Task objective
Print the full set of records below, character for character and picture-free.

::::

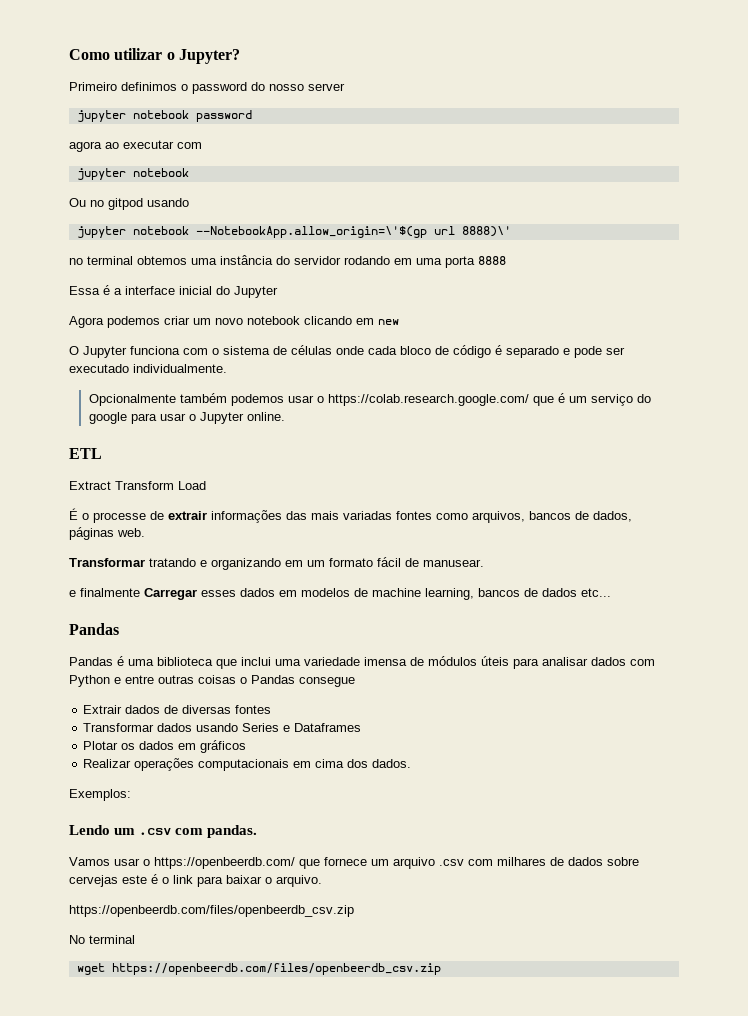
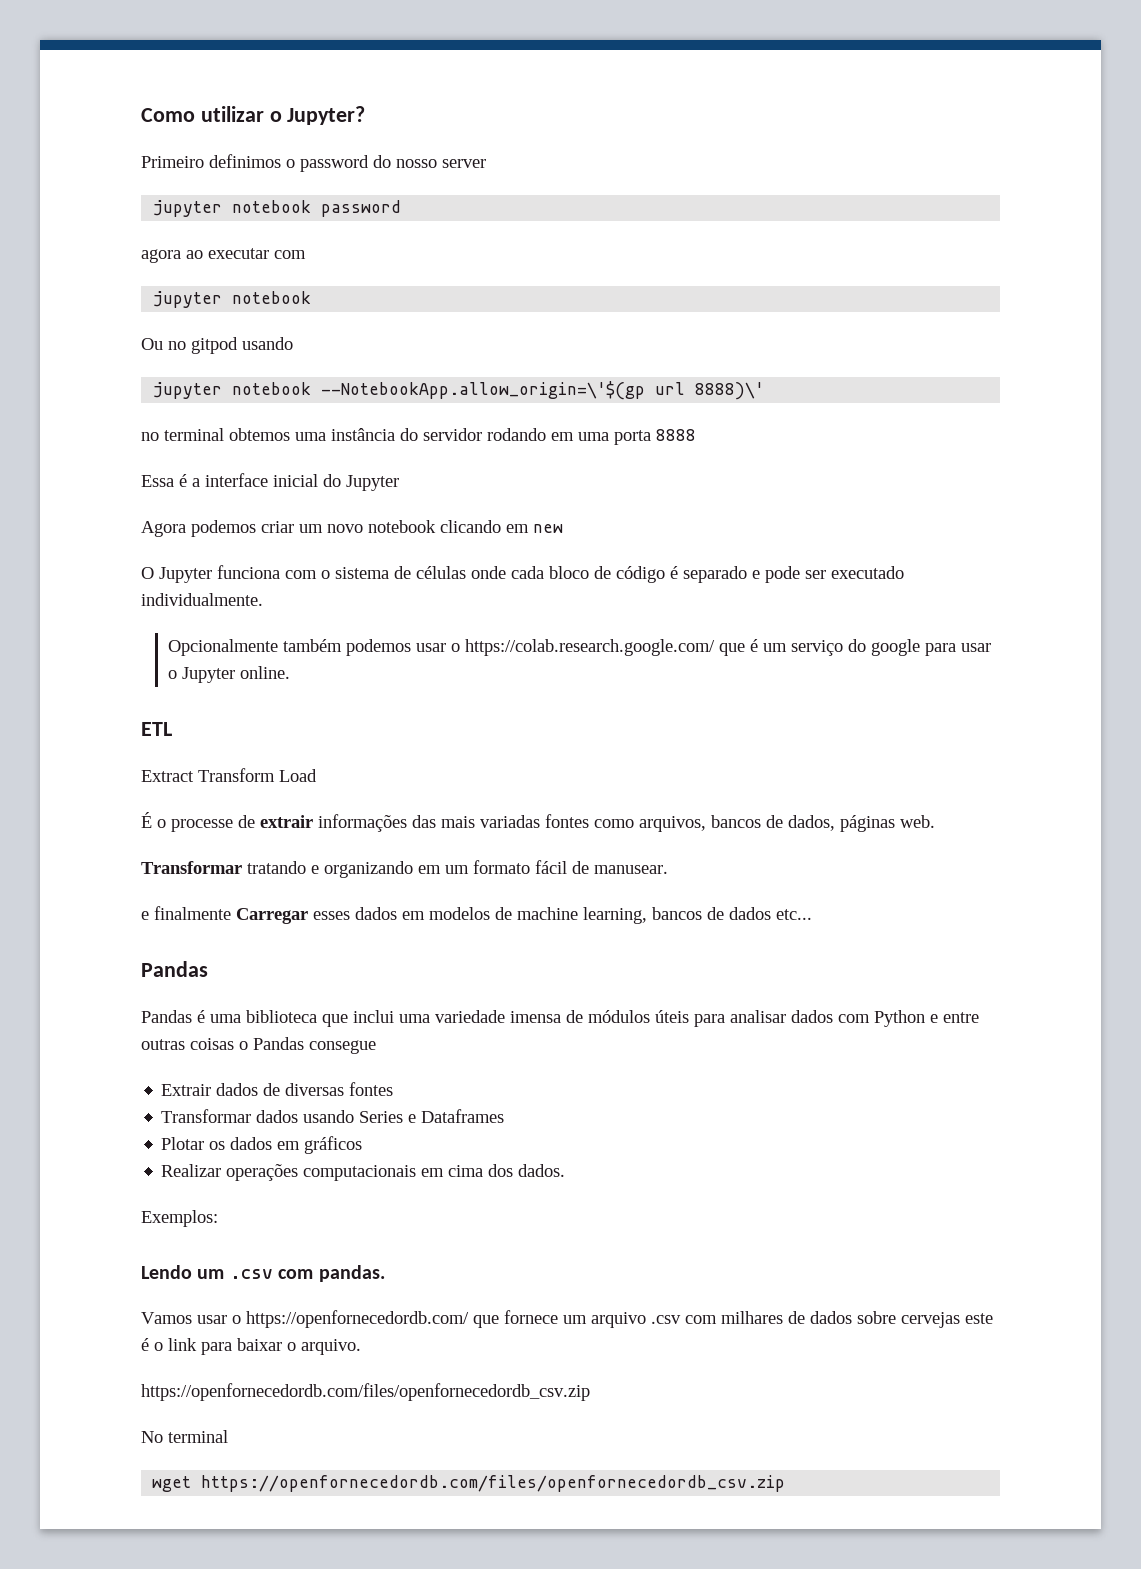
[154,857,295,869] https://openbeerdb.com/ -> [246,1310,469,1328] https://openfornecedordb.com/
[69,905,354,917] https://openbeerdb.com/files/openbeerdb_csv.zip -> [141,1383,590,1401] https://openfornecedordb.com/files/openfornecedordb_csv.zip
[111,963,441,975] https://openbeerdb.com/files/openbeerdb_csv.zip -> [201,1475,786,1492] https://openfornecedordb.com/files/openfornecedordb_csv.zip

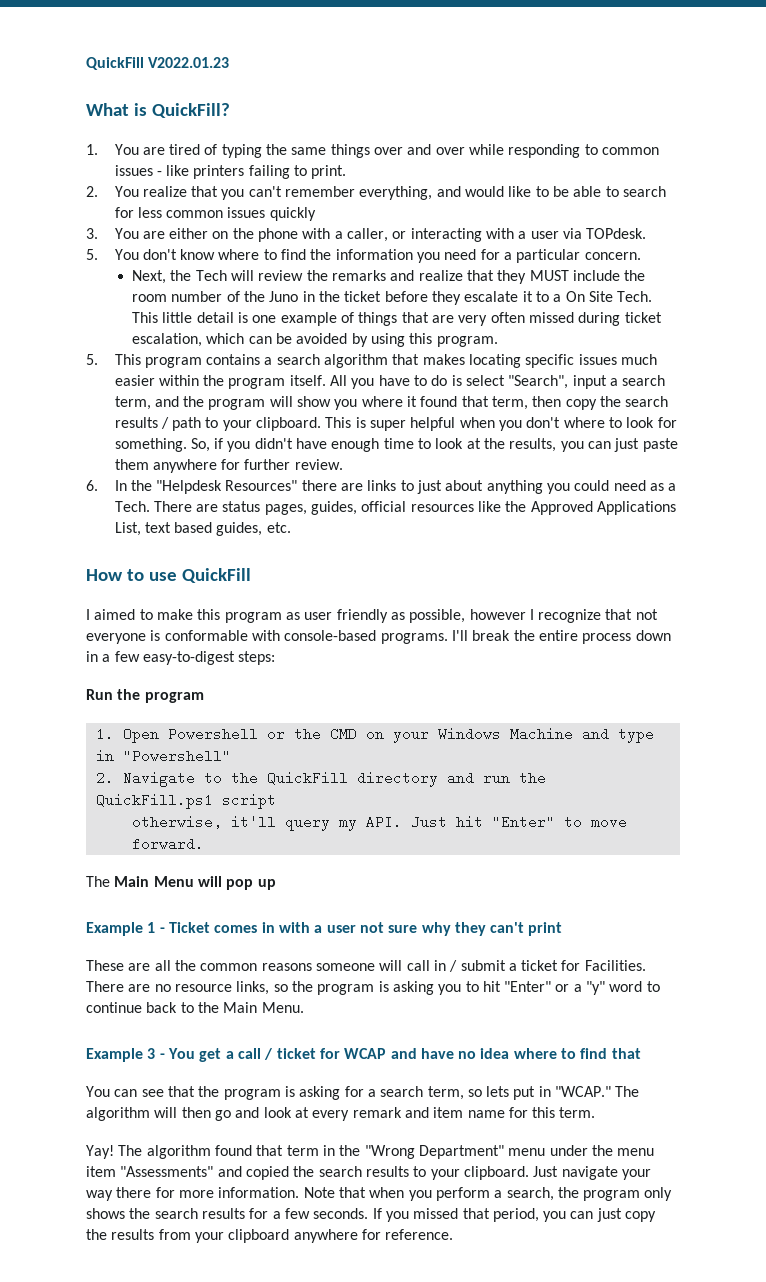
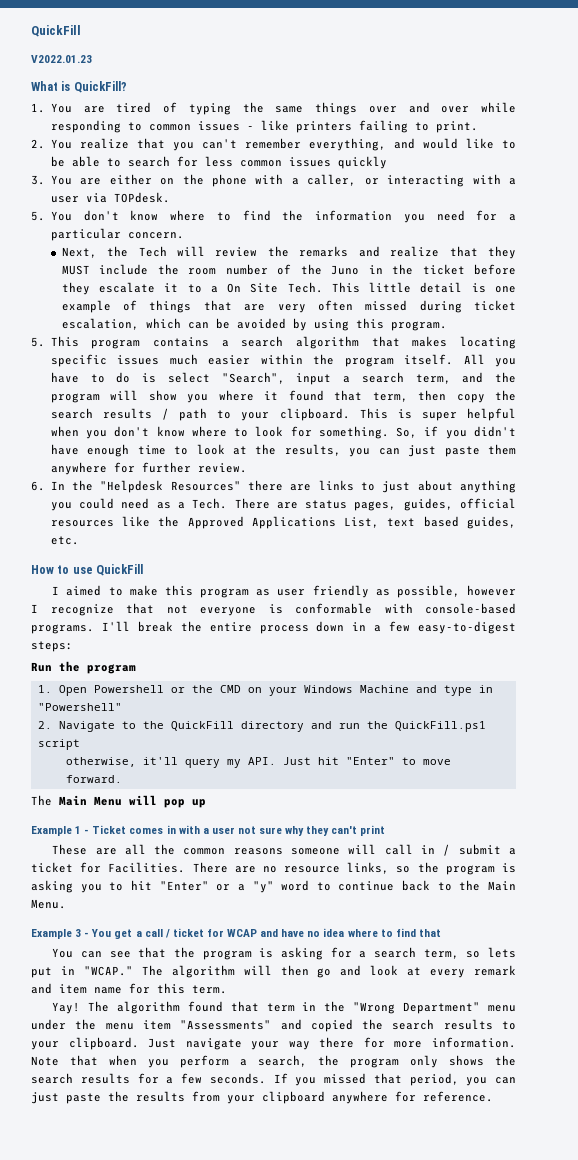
[86,57,144,70] QuickFill -> [31,25,81,37] QuickFill //
(561, 422) none -> [156,426,185,437] know
[625,1211,657,1222] copy -> [66,1093,101,1104] paste

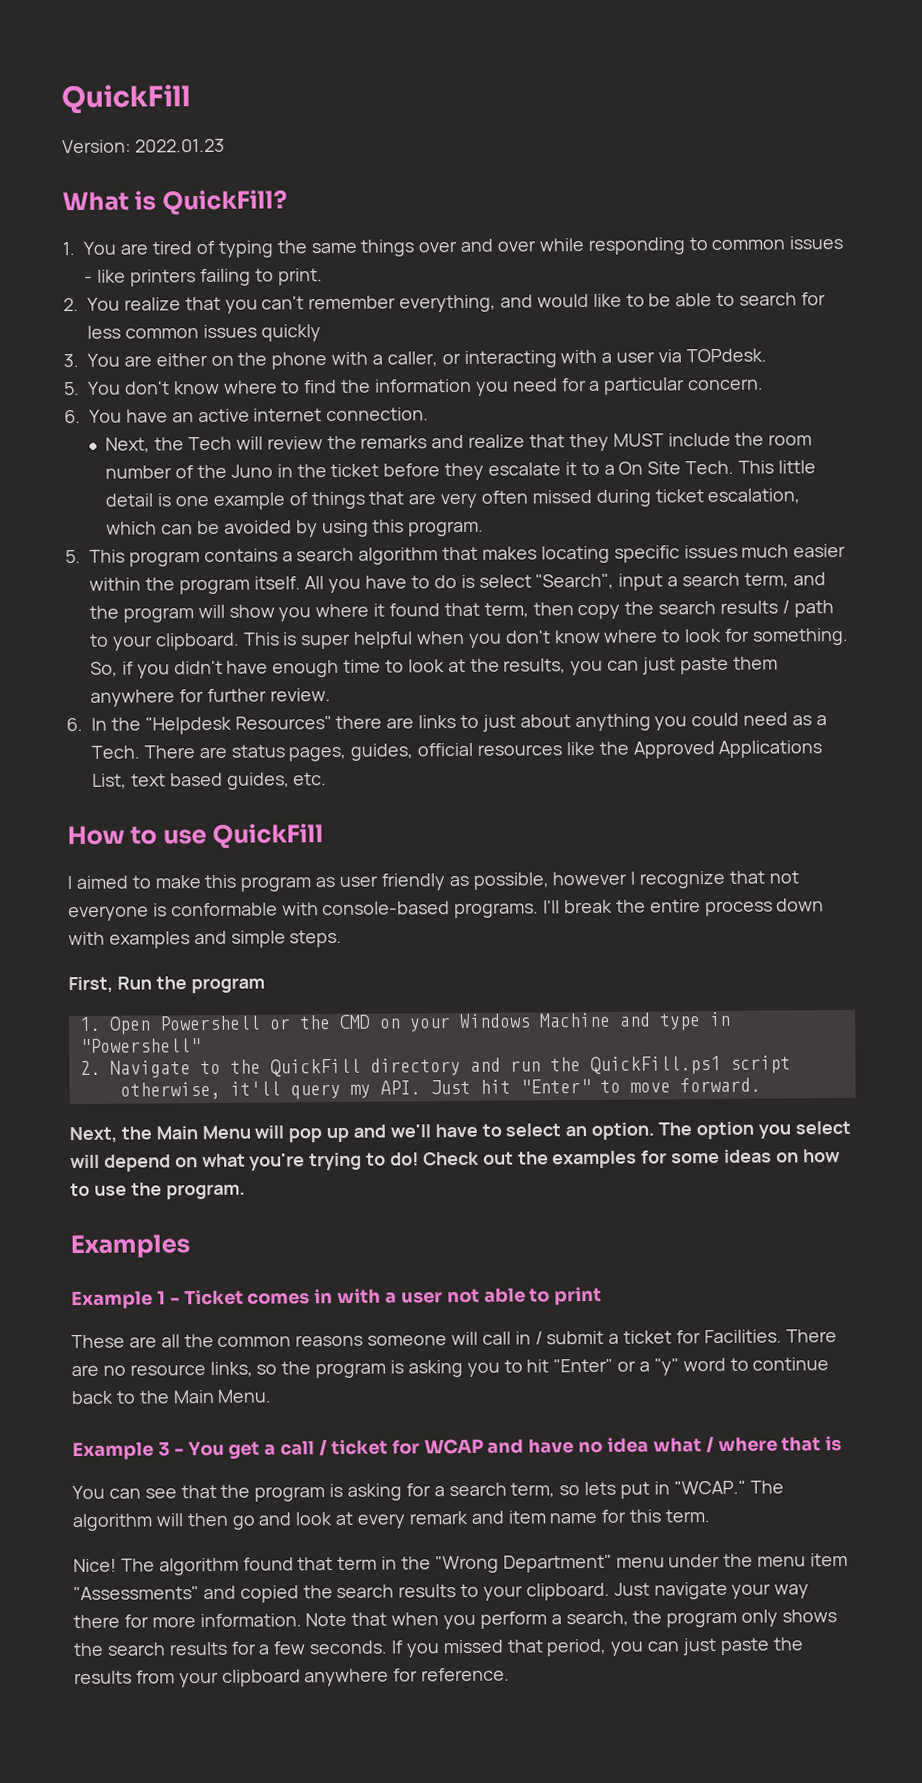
[31,25,81,37] [31,55,92,63] QuickFill // V2022.01.23 -> [61,84,191,115] [62,138,225,154] QuickFill // Version: 2022.01.23
(184, 235) none -> [64,407,430,424] // 6. You have an active internet connection.
[352,621,516,634] [31,641,73,652] in a few easy-to-digest steps: // -> [68,929,343,949] [68,976,113,994] with examples and simple steps. // First,
[31,795,52,806] The -> [69,1126,152,1144] Next, the
(206, 803) none -> [353,1120,851,1140] [70,1149,841,1172] [70,1182,245,1200] [70,1234,190,1259] and we'll have to select an option. The option you select will depend on what you're trying to do! Check out the examples for some ideas on how to use the program. // Examples
[259,826,358,836] sure why they can't -> [483,1287,551,1303] able to
[347,928,441,937] where to find that -> [652,1436,843,1454] what / where that is
[52,1002,81,1014] Yay! -> [73,1558,117,1573] Nice!

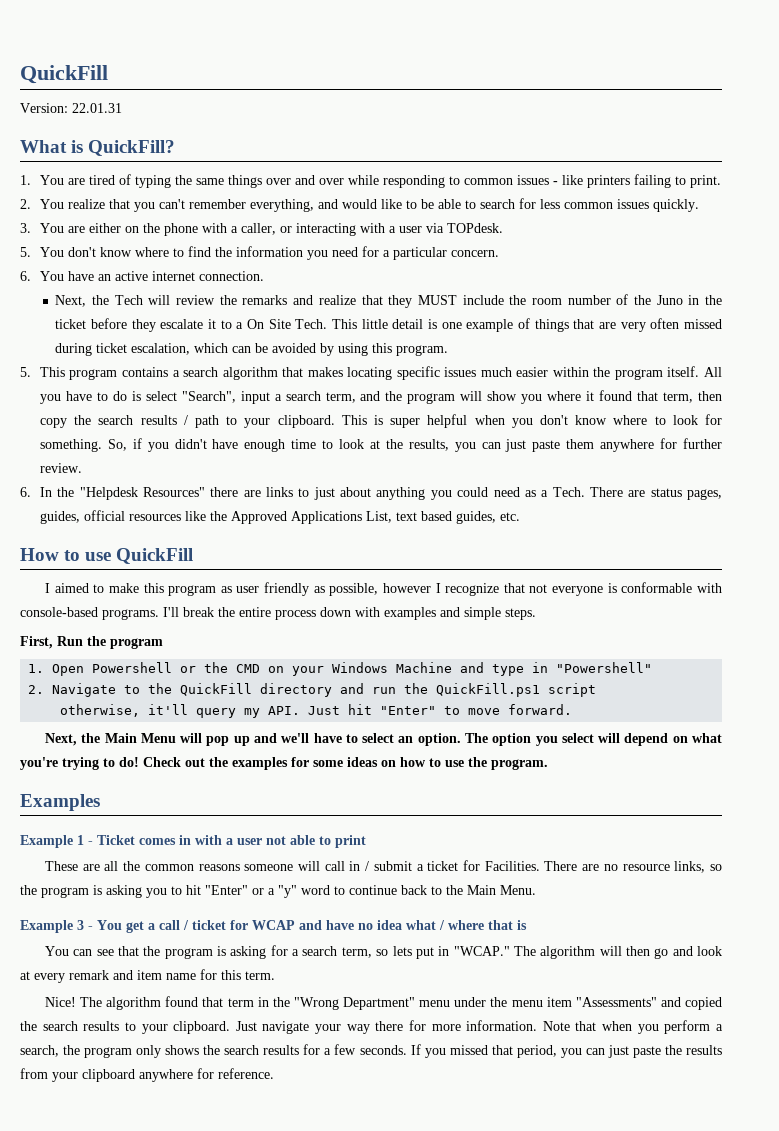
[134,138,225,153] 2022.01.23 -> [72,103,122,113] 22.01.31
[260,324,321,342] quickly -> [652,199,699,212] quickly.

::::

Exercise solution
[154,857,295,869] https://openbeerdb.com/ -> [246,1310,469,1328] https://openfornecedordb.com/
[69,905,354,917] https://openbeerdb.com/files/openbeerdb_csv.zip -> [141,1383,590,1401] https://openfornecedordb.com/files/openfornecedordb_csv.zip
[111,963,441,975] https://openbeerdb.com/files/openbeerdb_csv.zip -> [201,1475,786,1492] https://openfornecedordb.com/files/openfornecedordb_csv.zip

[86,57,144,70] QuickFill -> [31,25,81,37] QuickFill //
(561, 422) none -> [156,426,185,437] know
[625,1211,657,1222] copy -> [66,1093,101,1104] paste

[31,25,81,37] [31,55,92,63] QuickFill // V2022.01.23 -> [61,84,191,115] [62,138,225,154] QuickFill // Version: 2022.01.23
(184, 235) none -> [64,407,430,424] // 6. You have an active internet connection.
[352,621,516,634] [31,641,73,652] in a few easy-to-digest steps: // -> [68,929,343,949] [68,976,113,994] with examples and simple steps. // First,
[31,795,52,806] The -> [69,1126,152,1144] Next, the
(206, 803) none -> [353,1120,851,1140] [70,1149,841,1172] [70,1182,245,1200] [70,1234,190,1259] and we'll have to select an option. The option you select will depend on what you're trying to do! Check out the examples for some ideas on how to use the program. // Examples
[259,826,358,836] sure why they can't -> [483,1287,551,1303] able to
[347,928,441,937] where to find that -> [652,1436,843,1454] what / where that is
[52,1002,81,1014] Yay! -> [73,1558,117,1573] Nice!

[134,138,225,153] 2022.01.23 -> [72,103,122,113] 22.01.31
[260,324,321,342] quickly -> [652,199,699,212] quickly.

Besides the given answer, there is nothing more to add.